A comprehensive tax bill that reinstates protections for distressed homeowners shielding them from having to pay taxes on mortgage debt forgiven in 2014 is headed for President Obama’s desk.
The tax break on forgiven mortgage debt, and another allowing homeowners to deduct mortgage insurance premiums, was one of 55 provisions in the Tax Increase Prevention Act passed Tuesday in a 76-16 Senate vote.
The House passed the bill 387 to 46 on Dec. 3, and Obama is expected to sign the bill into law, enabling the tax break retroactively through Dec. 31 of this year.
The Mortgage Forgiveness Debt Relief Act of 2007 was created in the aftermath of the housing bust, with the intention of protecting homeowners who lose their home in a short sale or deed-in-lieu of foreclosure from the double whammy of a whopping tax bill.
Before the exemption was created by Congress, if a lender agreed to let a homeowner with $400,000 in mortgage debt sell their house for $300,000, the IRS would treat the remaining $100,000 of forgiven mortgage debt as income.

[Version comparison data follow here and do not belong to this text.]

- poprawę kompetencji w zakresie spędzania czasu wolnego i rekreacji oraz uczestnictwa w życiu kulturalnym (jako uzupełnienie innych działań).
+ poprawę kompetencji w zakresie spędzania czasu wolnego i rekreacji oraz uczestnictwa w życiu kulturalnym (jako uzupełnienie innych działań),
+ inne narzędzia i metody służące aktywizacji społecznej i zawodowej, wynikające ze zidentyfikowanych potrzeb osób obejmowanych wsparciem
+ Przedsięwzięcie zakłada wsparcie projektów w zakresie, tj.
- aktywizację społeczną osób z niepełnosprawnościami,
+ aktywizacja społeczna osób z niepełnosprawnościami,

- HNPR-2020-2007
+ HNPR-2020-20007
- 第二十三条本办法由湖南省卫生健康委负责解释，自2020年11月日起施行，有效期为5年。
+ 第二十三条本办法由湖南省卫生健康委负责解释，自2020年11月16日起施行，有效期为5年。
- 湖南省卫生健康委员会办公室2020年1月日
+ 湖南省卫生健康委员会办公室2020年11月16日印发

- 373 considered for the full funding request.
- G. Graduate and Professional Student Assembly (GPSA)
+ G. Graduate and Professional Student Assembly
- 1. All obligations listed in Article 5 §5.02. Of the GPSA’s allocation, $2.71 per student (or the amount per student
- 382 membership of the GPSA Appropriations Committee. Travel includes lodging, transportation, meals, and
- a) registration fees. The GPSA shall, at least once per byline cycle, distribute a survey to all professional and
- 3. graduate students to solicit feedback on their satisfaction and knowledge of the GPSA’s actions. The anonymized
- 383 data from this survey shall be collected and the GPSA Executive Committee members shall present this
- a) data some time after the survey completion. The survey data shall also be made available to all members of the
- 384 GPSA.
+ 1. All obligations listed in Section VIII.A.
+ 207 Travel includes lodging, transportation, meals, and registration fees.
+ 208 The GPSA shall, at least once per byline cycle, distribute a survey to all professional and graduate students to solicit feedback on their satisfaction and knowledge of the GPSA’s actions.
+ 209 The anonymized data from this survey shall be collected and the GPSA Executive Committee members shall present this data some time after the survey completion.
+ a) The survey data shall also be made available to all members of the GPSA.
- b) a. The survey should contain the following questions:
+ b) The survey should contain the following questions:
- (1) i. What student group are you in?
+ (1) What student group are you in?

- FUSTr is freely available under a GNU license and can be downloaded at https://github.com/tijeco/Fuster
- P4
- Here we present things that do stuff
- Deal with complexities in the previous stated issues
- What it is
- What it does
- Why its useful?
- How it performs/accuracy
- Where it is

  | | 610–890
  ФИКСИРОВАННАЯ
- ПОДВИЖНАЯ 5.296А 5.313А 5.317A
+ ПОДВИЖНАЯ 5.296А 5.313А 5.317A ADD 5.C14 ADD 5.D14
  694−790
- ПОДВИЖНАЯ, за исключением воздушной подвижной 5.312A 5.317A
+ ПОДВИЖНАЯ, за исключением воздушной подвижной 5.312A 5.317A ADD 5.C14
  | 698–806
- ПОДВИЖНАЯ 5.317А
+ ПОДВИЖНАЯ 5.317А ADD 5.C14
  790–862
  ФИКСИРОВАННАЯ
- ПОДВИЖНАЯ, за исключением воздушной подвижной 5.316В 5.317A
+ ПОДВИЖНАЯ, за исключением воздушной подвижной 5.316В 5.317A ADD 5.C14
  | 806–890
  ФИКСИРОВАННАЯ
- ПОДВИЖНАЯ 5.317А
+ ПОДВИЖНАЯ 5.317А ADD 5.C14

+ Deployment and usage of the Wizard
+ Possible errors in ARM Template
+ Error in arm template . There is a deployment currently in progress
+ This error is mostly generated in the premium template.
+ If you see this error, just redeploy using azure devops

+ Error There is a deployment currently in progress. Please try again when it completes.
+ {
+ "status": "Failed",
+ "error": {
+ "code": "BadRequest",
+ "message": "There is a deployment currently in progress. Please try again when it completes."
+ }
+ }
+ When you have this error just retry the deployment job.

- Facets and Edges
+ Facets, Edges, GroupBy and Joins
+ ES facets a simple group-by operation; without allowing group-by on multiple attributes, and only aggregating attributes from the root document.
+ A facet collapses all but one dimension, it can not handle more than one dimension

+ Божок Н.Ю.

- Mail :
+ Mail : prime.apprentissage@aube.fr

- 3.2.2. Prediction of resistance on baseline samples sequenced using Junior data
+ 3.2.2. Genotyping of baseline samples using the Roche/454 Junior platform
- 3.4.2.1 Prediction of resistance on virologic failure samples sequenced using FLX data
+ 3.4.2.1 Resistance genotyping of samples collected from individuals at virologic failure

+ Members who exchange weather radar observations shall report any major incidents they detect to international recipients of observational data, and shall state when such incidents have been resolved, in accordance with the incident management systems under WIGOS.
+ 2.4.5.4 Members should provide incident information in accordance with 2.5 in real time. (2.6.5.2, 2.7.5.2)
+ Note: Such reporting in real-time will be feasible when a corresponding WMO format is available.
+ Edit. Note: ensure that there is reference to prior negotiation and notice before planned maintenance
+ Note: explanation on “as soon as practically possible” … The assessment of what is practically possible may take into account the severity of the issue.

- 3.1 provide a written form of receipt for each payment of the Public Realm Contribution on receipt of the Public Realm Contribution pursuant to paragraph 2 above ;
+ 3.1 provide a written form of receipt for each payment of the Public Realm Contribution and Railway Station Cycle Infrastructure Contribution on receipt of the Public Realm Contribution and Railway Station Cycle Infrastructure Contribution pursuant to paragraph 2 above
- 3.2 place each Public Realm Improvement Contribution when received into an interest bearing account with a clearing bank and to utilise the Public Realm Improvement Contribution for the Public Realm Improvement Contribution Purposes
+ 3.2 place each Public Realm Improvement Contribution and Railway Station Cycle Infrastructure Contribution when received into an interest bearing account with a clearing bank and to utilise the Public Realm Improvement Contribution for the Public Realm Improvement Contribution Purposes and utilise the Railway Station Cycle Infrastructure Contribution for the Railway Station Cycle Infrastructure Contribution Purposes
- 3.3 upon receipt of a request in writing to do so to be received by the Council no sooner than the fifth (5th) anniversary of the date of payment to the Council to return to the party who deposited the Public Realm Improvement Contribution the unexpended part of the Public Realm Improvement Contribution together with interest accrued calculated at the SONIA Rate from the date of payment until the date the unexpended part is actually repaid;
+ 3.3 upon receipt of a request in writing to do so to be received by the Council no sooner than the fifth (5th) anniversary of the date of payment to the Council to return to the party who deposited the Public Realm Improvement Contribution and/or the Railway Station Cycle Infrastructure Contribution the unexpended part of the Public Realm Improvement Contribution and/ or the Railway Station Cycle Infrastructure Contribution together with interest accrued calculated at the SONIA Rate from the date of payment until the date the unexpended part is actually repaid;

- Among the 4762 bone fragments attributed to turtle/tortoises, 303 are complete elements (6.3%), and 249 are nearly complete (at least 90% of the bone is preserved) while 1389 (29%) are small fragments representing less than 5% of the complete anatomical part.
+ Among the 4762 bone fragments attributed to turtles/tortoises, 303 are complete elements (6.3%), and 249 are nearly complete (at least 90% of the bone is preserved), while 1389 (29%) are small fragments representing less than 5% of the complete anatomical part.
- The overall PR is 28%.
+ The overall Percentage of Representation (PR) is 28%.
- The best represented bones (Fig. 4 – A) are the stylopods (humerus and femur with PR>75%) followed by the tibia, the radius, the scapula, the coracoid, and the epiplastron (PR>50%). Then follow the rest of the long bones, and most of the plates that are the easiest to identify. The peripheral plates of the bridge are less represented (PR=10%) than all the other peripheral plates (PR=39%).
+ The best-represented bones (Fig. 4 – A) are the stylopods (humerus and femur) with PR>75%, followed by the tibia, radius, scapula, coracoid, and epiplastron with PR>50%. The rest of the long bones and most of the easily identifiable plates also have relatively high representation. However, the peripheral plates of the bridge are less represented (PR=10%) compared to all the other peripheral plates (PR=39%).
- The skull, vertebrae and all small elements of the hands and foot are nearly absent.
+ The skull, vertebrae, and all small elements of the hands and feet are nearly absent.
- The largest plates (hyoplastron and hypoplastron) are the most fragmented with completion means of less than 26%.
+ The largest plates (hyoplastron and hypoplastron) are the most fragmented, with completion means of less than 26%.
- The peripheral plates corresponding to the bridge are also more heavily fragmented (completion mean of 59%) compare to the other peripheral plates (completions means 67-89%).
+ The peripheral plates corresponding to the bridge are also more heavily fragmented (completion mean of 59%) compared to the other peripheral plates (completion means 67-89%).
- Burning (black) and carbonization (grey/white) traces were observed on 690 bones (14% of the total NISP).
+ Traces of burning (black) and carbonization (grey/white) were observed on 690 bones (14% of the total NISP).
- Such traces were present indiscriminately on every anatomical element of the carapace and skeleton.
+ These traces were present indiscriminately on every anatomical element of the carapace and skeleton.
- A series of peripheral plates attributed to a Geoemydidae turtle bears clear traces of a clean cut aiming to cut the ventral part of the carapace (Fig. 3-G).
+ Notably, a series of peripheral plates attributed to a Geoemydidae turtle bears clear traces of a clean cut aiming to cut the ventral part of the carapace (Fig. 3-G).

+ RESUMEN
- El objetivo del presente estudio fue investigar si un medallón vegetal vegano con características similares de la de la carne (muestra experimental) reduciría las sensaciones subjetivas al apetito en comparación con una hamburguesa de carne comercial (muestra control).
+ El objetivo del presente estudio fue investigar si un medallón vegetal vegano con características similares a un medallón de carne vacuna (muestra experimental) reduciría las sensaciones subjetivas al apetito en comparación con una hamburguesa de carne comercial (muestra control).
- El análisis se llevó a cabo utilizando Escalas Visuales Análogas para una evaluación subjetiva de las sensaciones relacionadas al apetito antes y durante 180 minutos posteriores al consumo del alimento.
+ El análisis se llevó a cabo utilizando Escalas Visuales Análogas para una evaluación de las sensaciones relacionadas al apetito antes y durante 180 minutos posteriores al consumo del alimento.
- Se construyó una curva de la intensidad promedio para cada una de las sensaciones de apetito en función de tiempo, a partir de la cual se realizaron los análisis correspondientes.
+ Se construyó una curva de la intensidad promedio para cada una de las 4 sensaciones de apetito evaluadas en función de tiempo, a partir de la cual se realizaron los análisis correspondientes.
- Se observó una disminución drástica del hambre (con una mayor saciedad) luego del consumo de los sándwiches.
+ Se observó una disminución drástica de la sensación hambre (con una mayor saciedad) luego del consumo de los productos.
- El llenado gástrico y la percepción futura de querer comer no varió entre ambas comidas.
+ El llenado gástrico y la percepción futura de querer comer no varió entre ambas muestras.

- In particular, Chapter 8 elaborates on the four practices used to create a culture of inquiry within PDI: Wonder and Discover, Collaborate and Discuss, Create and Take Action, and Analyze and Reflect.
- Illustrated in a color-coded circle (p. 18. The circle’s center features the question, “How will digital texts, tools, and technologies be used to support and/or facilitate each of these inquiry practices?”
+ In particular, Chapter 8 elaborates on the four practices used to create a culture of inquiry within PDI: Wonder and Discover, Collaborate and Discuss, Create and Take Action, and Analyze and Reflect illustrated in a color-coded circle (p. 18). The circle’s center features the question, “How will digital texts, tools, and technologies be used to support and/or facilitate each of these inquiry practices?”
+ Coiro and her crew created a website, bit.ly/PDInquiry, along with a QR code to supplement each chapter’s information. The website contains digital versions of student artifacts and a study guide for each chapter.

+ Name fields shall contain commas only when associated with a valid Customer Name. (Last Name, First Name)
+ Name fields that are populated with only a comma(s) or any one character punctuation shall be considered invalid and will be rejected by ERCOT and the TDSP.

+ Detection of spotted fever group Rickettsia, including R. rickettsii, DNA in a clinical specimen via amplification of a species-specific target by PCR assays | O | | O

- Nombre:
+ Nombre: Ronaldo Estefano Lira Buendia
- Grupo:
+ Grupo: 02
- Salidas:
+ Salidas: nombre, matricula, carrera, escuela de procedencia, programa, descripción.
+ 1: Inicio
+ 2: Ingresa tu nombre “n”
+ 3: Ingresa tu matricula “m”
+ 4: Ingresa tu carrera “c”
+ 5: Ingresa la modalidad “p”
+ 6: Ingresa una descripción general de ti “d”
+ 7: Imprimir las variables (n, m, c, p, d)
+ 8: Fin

The House and Senate extended the tax break on forgiven mortgage debt in 2009 and 2012, but it lapsed at the end of 2013.
More than 800,000 homeowners have claimed the tax break, National Mortgage News reports, citing Rep. Charles Rangel, the New York Democrat who was a sponsor of the original bill.
In the first eight months of this year, loan servicers working for Fannie Mae and Freddie Mac signed off on just 27,800 short sales, down from 125,232 in 2012, National Mortgage News said.